Тот даже озарился от удовольствия:
— Как же, как же, наслышан, так, значит, вы тот самый Самсонов из знаменитого сборника? Очень рад познакомиться, давно мечтал, я ведь, знаете, тоже балуюсь. — И тут же рассмеялся, предупреждая невольный испуг гостя: — Не пугайтесь, я только для себя, даже никому не показываю. Вам с вареньем?
Сам того не заметив, Влад под чаек и под междометия собеседника выложил ему собственную подноготную, не скрыв от него и своей питейной слабости.

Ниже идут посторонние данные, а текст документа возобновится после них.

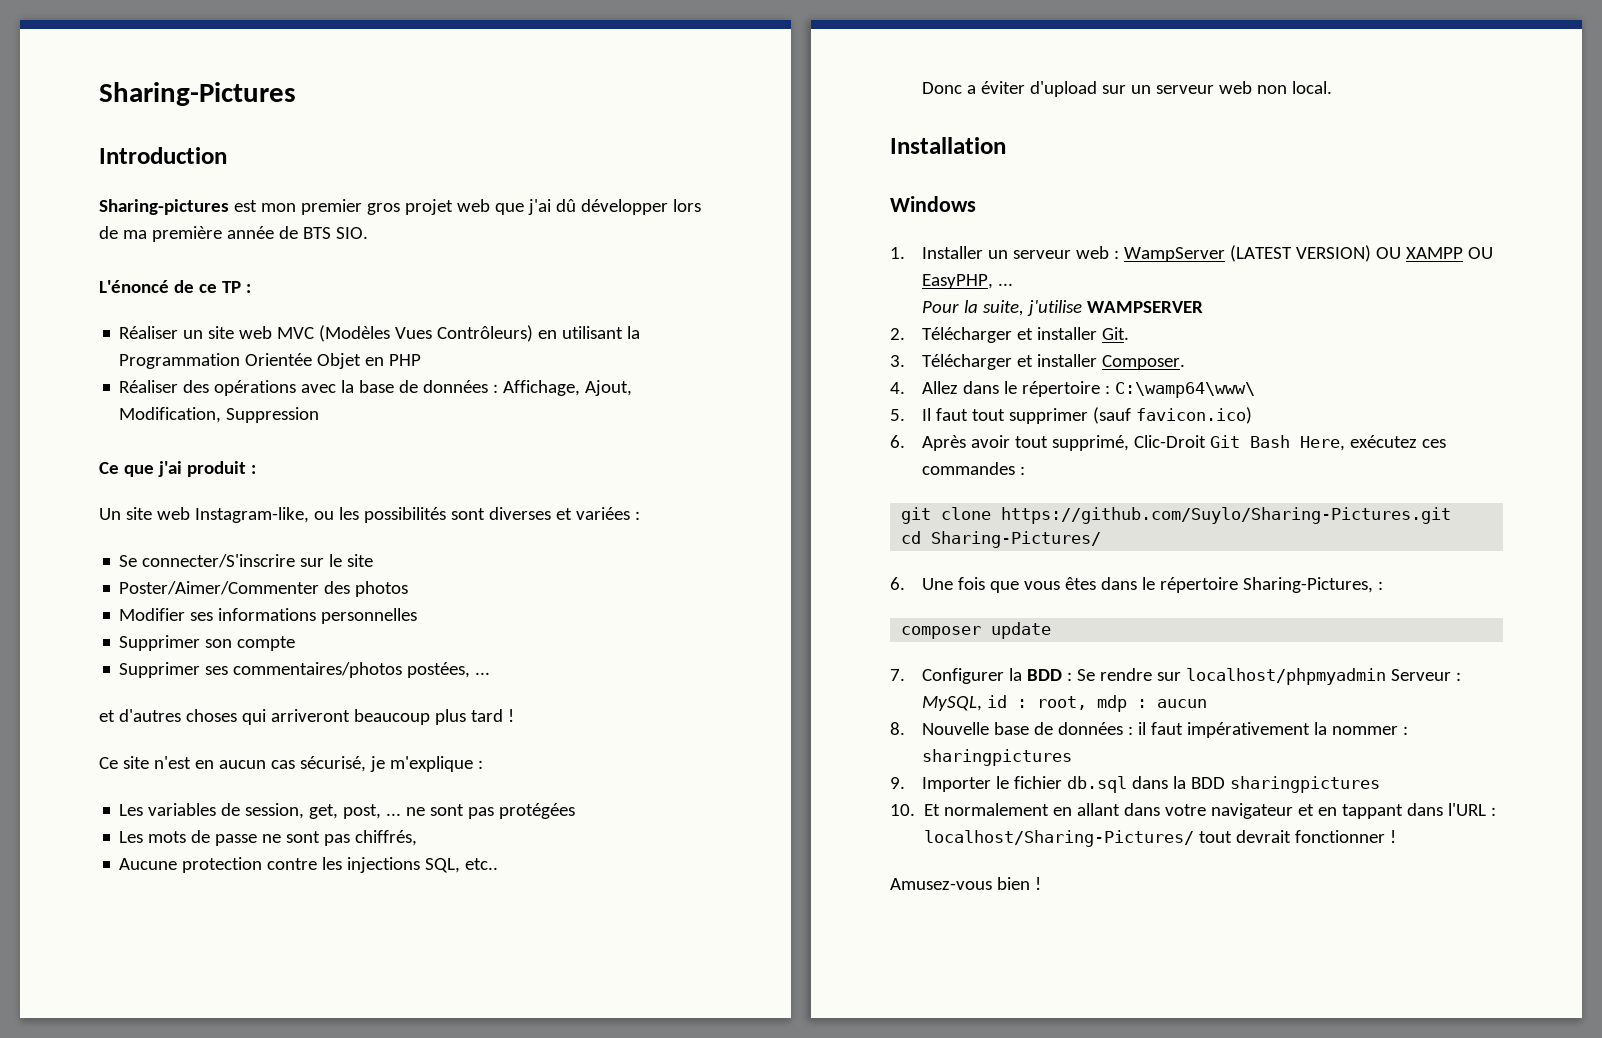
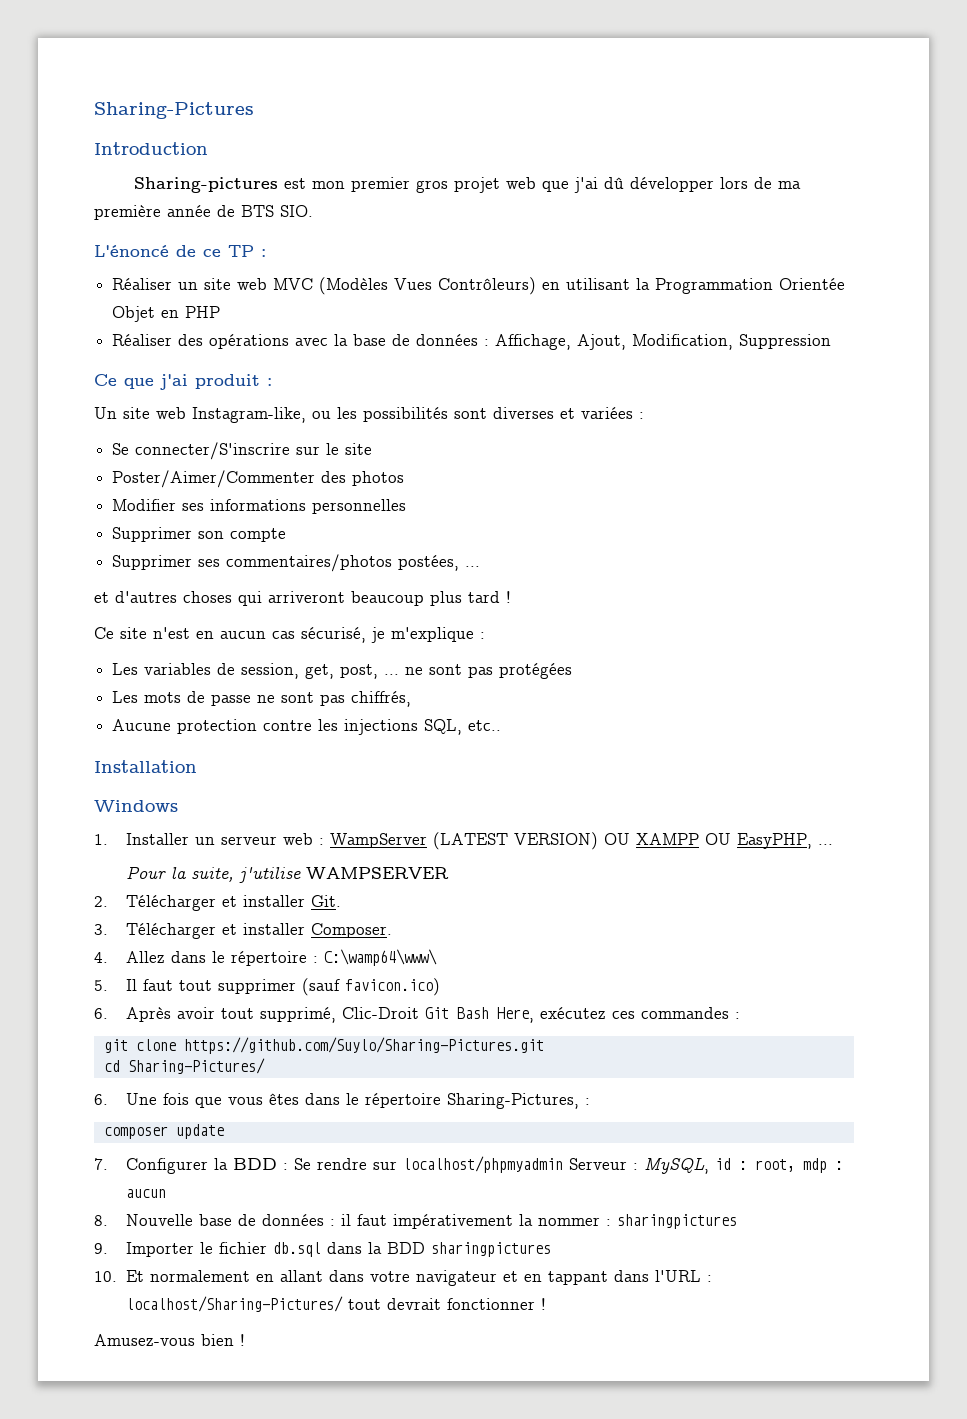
[921,81,1332,97] // Donc a éviter d'upload sur un serveur web non local. -> (502, 725) none

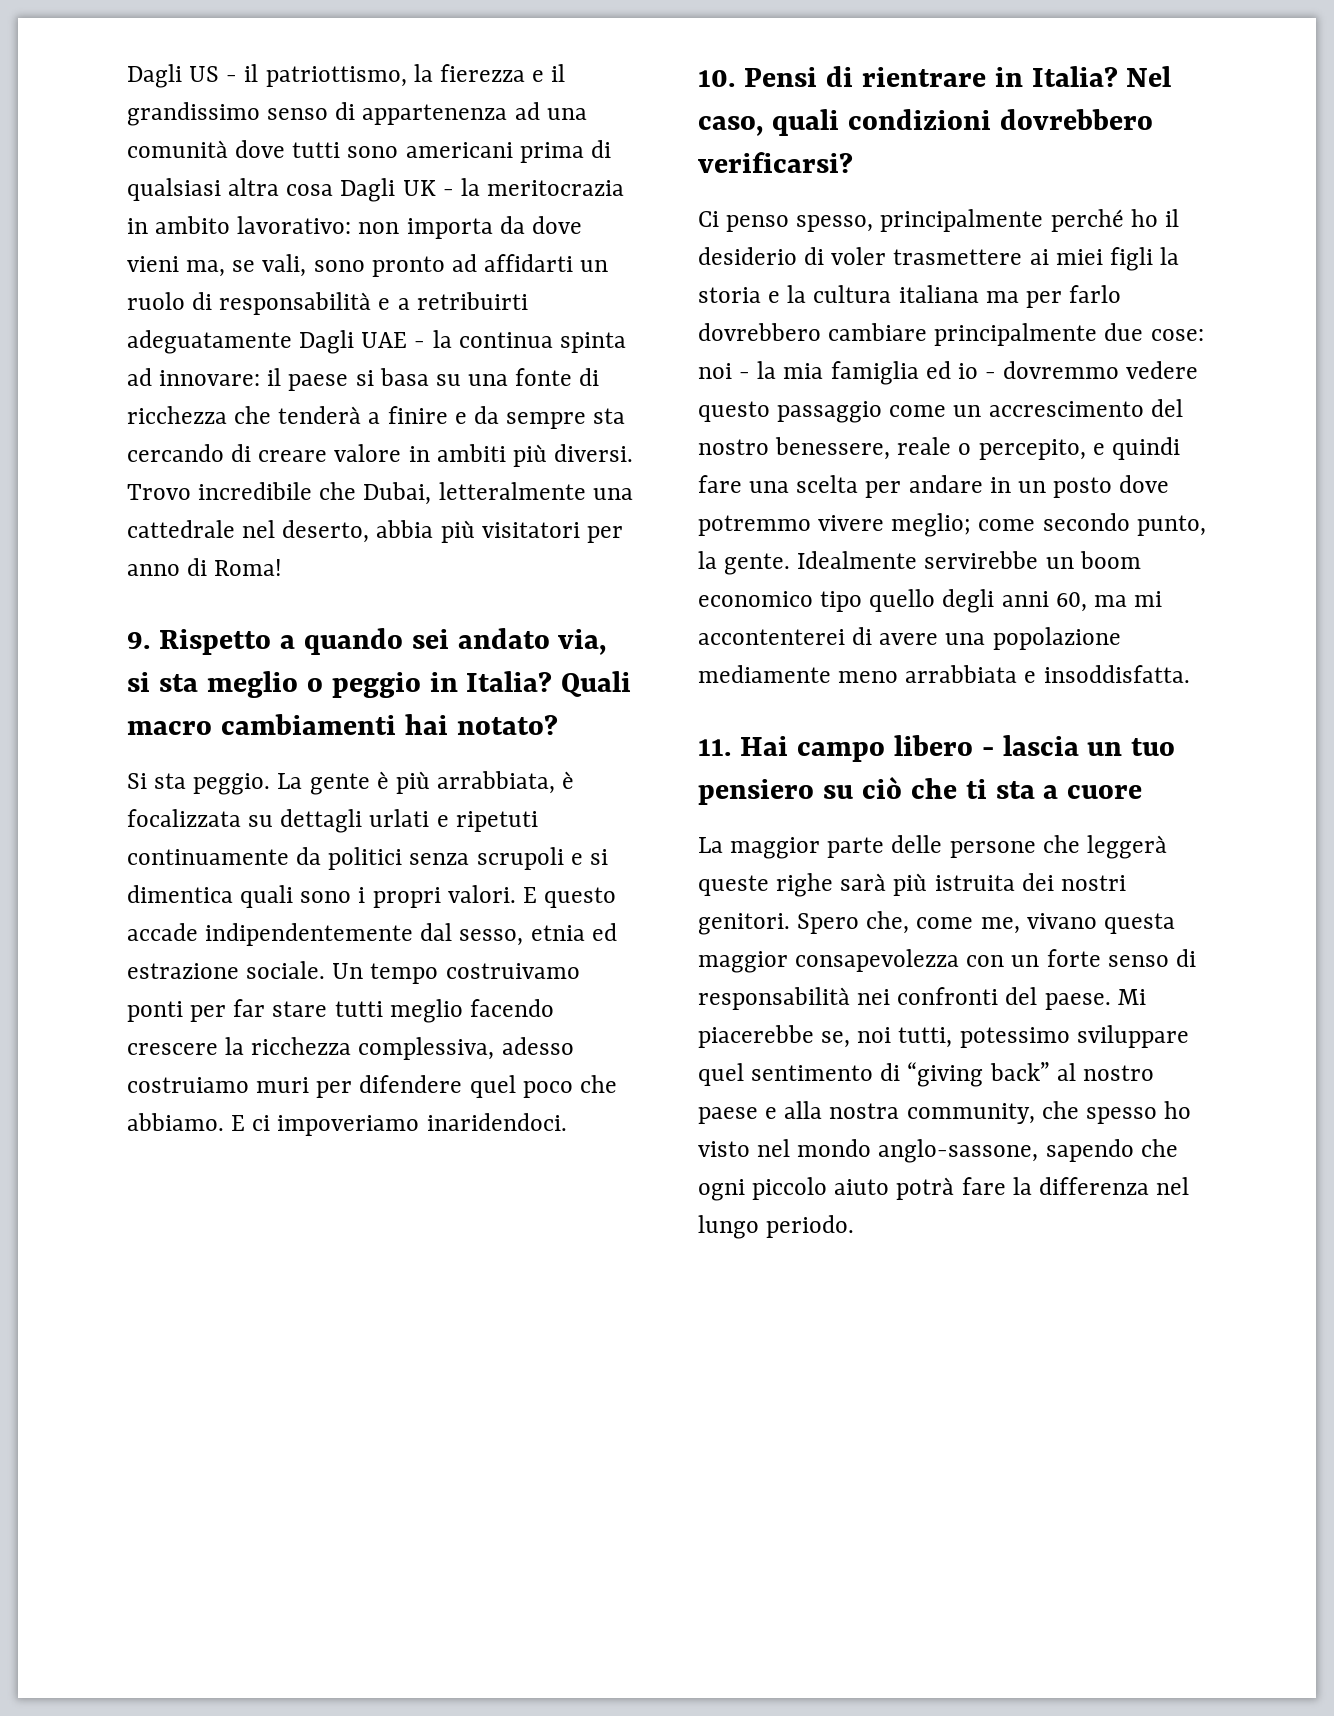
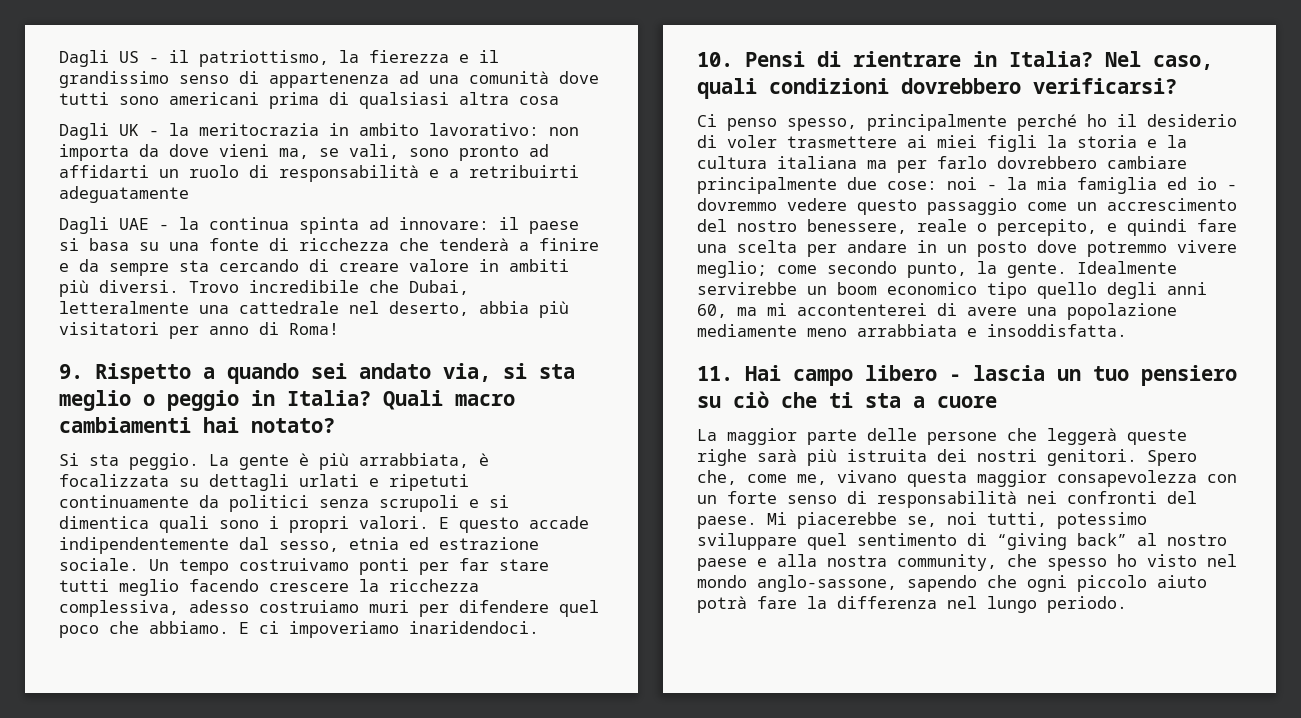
(334, 190) none -> (559, 100) //
(292, 342) none -> (189, 194) //

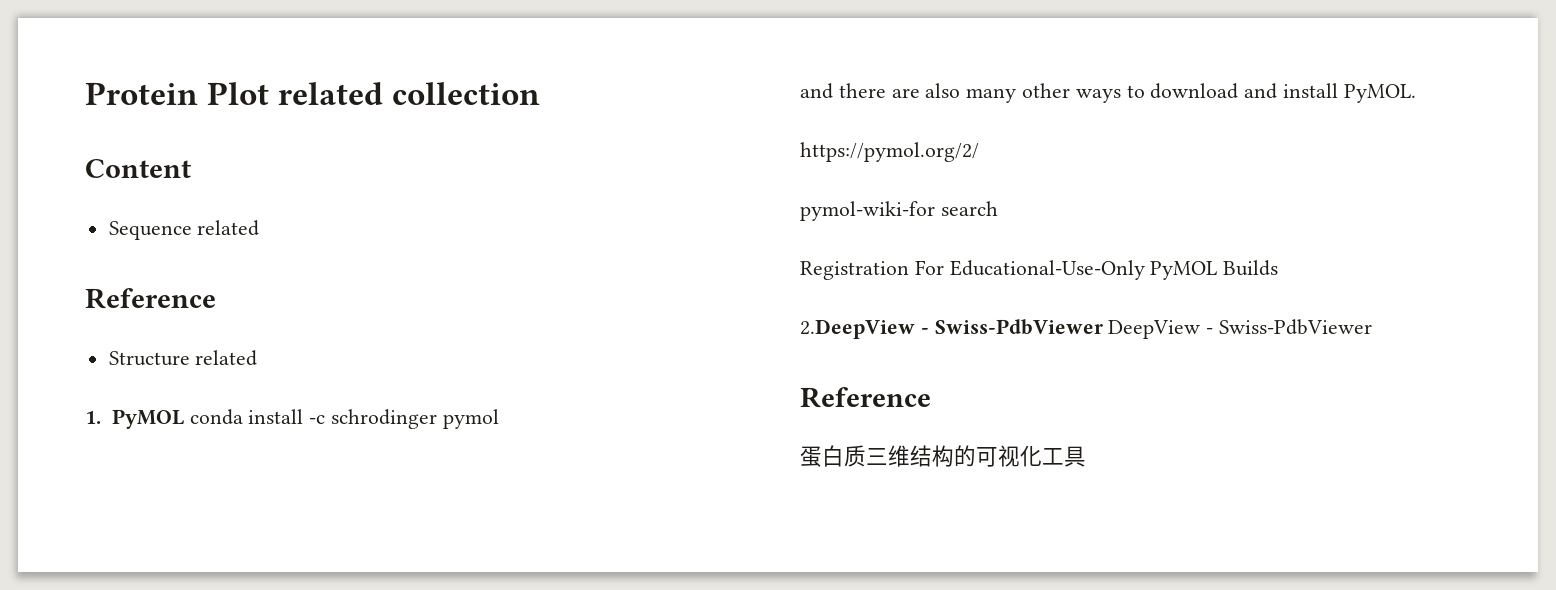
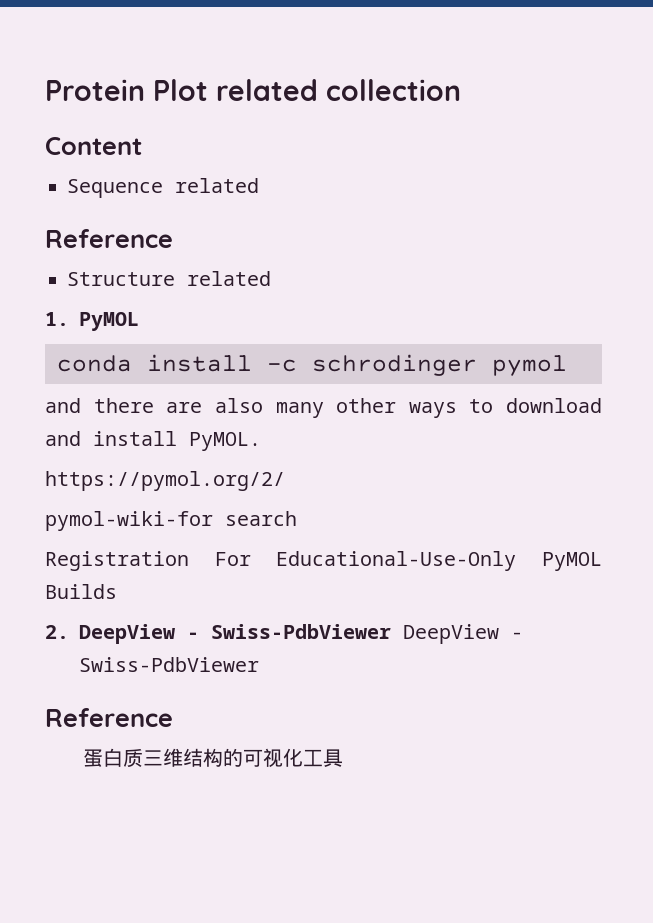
(184, 419) none -> (139, 321) //
[800,319,915,339] 2.DeepView -> [45,624,175,644] 2. DeepView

Тот слушал, не перебивая, только похмыкивал со значением, покачивал сокрушенно головой, досадливо морщился, а когда Влад умолк, он впервые без улыбки взглянул на гостя как бы с другого берега:
— Спросил с вас, Владислав Алексеич, Господь много, но ведь лишнего Он никогда не спрашивает, значит, по плечу вам была эта ноша, значит, многое вам Господом дано. Я священник, мое дело прежде всего утешить человека, но вас мне утешать, только слова попусту тратить, вы — человек сильный, очень сильный, вам вдвое дай, вытянете, слабость ваша не в вине, знаете, как говорят, пьяный проспится, дурак — никогда, слабость ваша — в гордыне, это у всех у нас, у кого больше, у кого меньше, но у вас непомерная, смирять себя пора, Владислав Алексеич, с собой-то вы справитесь, а вот с ней, с гордыней этой, справитесь ли?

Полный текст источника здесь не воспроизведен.